La chronique
Les étourdis qui pensent que Malavoi est un groupe de zouk, doivent impérativement se pencher sur Le Meilleur pour se remettre les idées en place. Ils trouveront condensé en deux CDs, un raccourci décent de la carrière du groupe martiniquais.
Et, ils se rendront vite compte que Malavoi s'emploie à réveiller les styles antillais traditionnels, biguine, quadrille, ou mazurka à l'aide de quelques ingrédients bien sentis. Salsa, musiques brésilienne ou africaine, un rien de jazz à consonance latine, un peu de tout ce qui traîne - et dieu sait s'ils sont nombreux - comme rythmes du côté des Caraïbes.
Le tout avec une présence importante des violons qui sont la marque de fabrique de Malavoi, ainsi que des orchestrations dont la richesse mettait parfois en oeuvre le talent de plus d'une dizaine de musiciens. Le résultat est une musique à la fois soyeuse et rythmée, gaie sans être futile, nonchalante en restant vitaminée.

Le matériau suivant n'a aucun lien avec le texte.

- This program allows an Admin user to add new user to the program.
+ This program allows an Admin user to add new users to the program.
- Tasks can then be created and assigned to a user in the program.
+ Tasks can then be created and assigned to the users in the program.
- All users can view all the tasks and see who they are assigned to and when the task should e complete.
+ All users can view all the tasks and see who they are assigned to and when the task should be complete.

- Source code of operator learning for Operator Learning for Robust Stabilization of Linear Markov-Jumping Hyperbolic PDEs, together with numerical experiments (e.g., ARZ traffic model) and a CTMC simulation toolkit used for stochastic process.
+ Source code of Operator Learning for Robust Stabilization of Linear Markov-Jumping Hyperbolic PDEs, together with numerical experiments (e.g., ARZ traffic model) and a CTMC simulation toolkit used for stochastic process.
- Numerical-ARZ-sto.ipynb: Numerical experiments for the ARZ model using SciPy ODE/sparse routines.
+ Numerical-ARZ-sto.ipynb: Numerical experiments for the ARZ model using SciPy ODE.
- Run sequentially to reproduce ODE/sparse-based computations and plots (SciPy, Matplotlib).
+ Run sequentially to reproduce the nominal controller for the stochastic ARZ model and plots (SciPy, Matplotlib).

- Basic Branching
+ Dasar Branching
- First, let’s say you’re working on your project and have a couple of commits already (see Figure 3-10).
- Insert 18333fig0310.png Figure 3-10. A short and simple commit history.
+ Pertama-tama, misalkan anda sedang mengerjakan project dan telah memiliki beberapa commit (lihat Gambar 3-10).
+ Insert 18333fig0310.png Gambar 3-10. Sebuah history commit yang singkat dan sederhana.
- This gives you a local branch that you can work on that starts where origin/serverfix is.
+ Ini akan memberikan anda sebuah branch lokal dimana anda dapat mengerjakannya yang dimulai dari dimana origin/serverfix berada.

Des titres comme « La Filo », « Caressé moin » avec Marijosé Alie, « Ti-colibri », ou « Antoinise », reflètent parfaitement la diversité de Malavoi et son brio naturel. Les deux premiers nommés étant devenus en outre des classiques du répertoire antillais et plus largement français et même mondial. Car c'est bien une forme d'universalité que véhicule Malavoi, comme en témoigne une carrière qui l'a vu se produire sur tous les continents.
Le Meilleur rappelle tout cela et remet en perspective un groupe dont il n'est trop souvent retenu que l'aspect folklorique et l'étiquette paresseuse de musique du soleil pour vacances d'hiver fortunées.